Modification records:
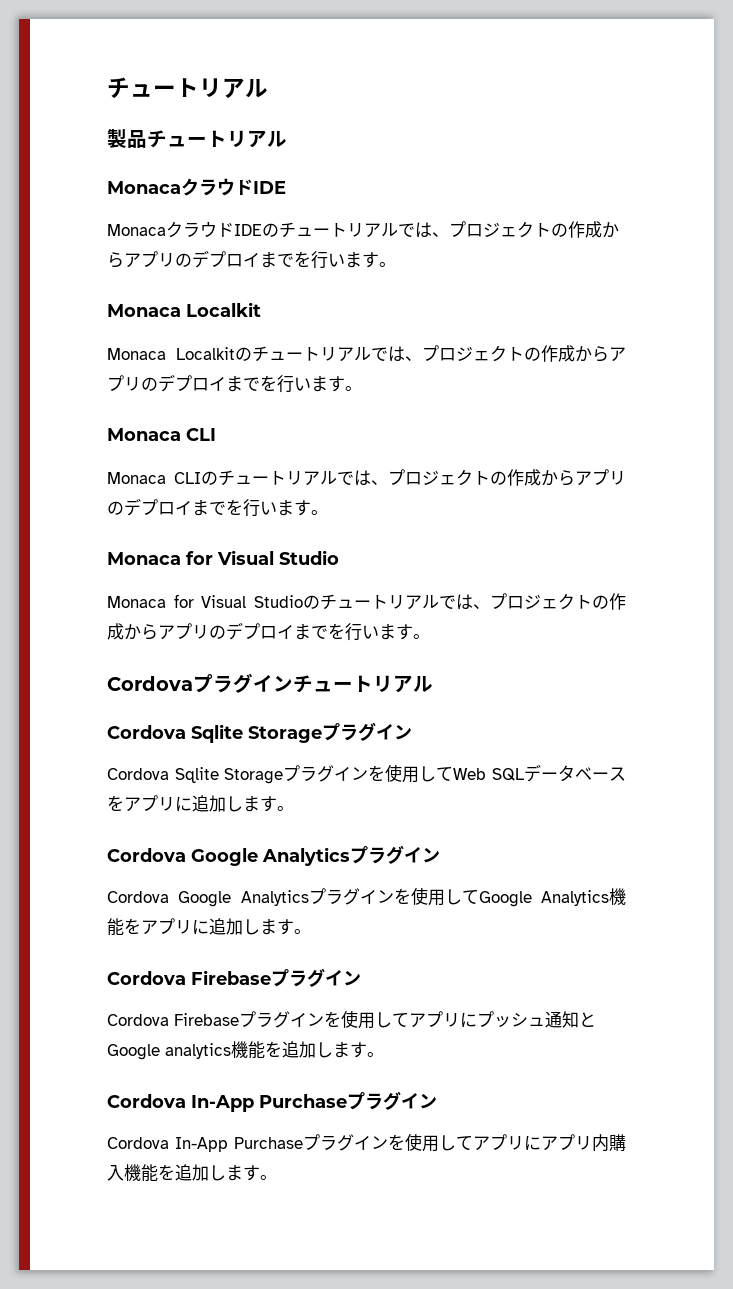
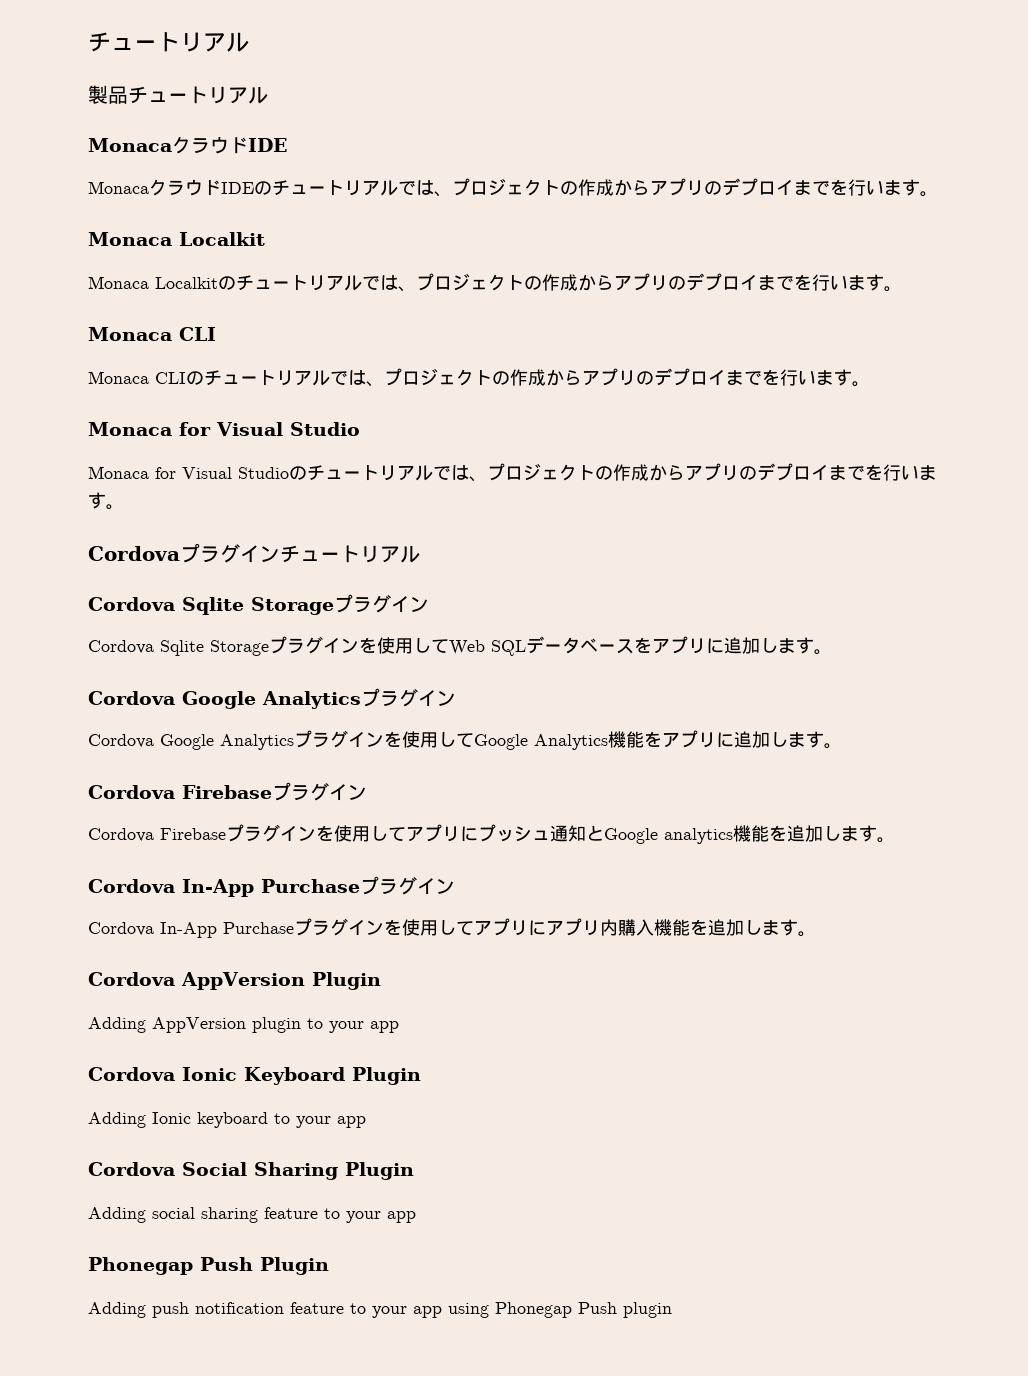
+ Cordova AppVersion Plugin
+ Adding AppVersion plugin to your app
+ Cordova Ionic Keyboard Plugin
+ Adding Ionic keyboard to your app
+ Cordova Social Sharing Plugin
+ Adding social sharing feature to your app
+ Phonegap Push Plugin
+ Adding push notification feature to your app using Phonegap Push plugin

TASK DESCRIPTION: Could the entries be output exactly as written, but without their images?

RESULT BELOW:
+ Cordova AppVersion Plugin
+ Adding AppVersion plugin to your app
+ Cordova Ionic Keyboard Plugin
+ Adding Ionic keyboard to your app
+ Cordova Social Sharing Plugin
+ Adding social sharing feature to your app
+ Phonegap Push Plugin
+ Adding push notification feature to your app using Phonegap Push plugin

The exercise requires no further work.